• PROBLEM TO WORK ON: Check each line of the material below for the string "pages", then report how many lines have it, and nothing else.

[[ DATA FOR THIS EXERCISE open ]]

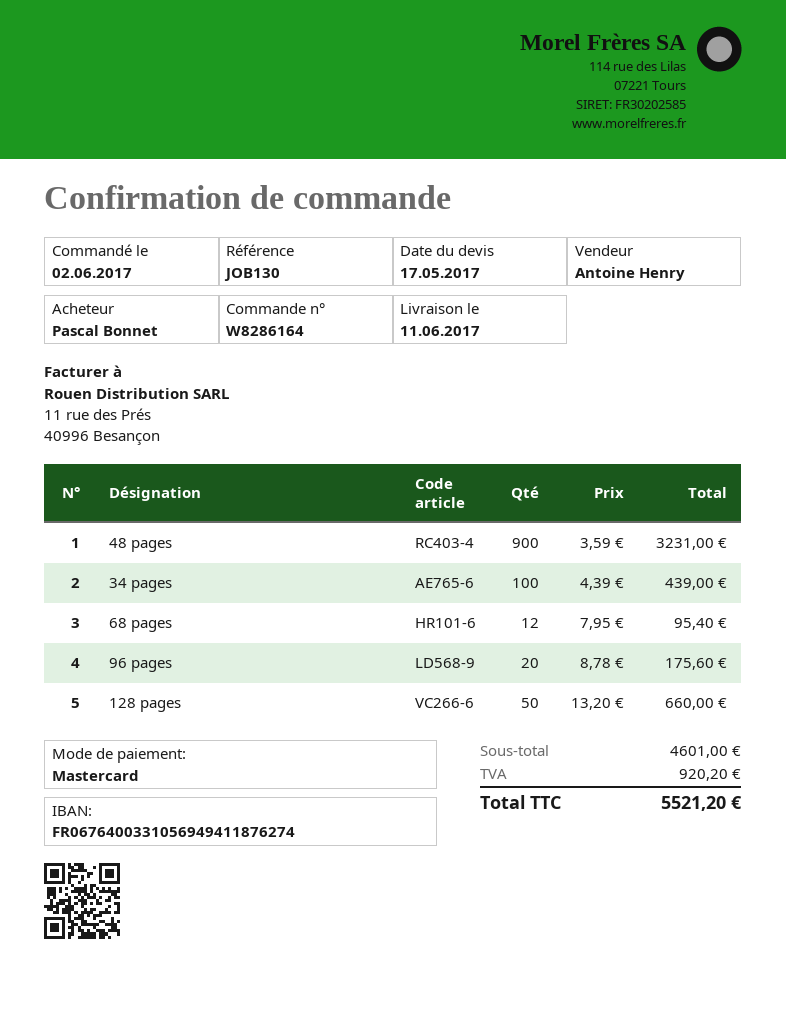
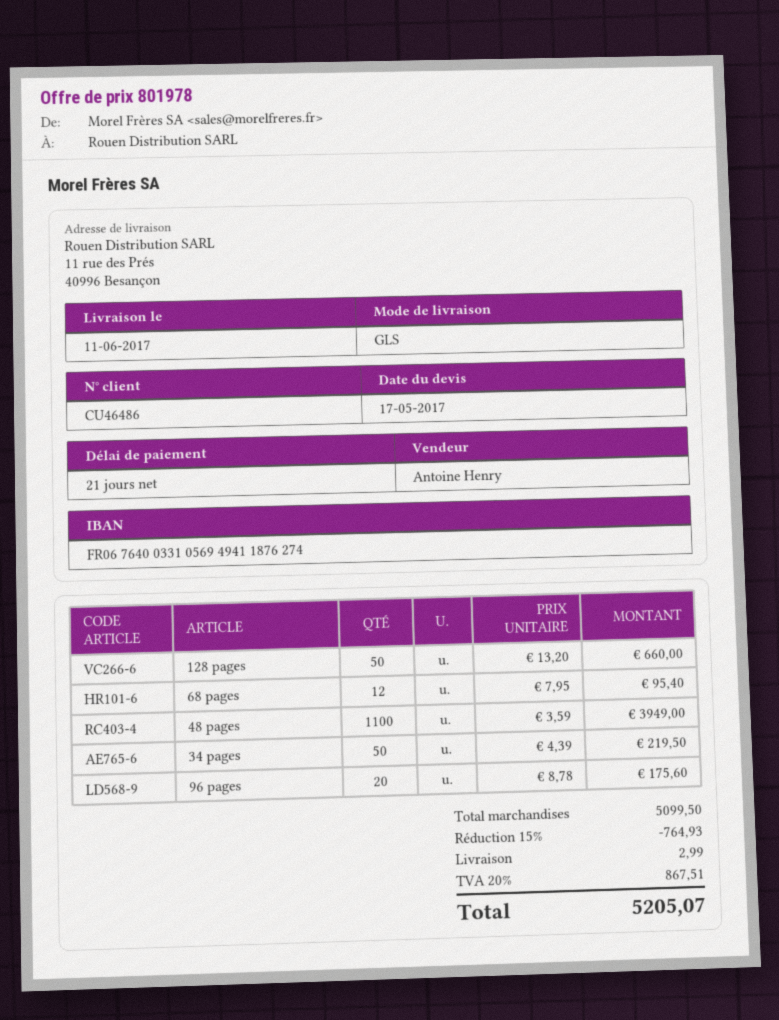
48 pages: 900 x 3.59 = 3231.00 -> 1100 x 3.59 = 3949.00
34 pages: 100 x 4.39 = 439.00 -> 50 x 4.39 = 219.50
subtotal: 4601.00 -> 5099.50
discount: none -> 15% = 764.93
shipping: none -> 2.99
tax: 920.20 -> 867.51
total: 5521.20 -> 5205.07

[[ DATA FOR THIS EXERCISE closed ]]

• RESPONSE BELOW: 2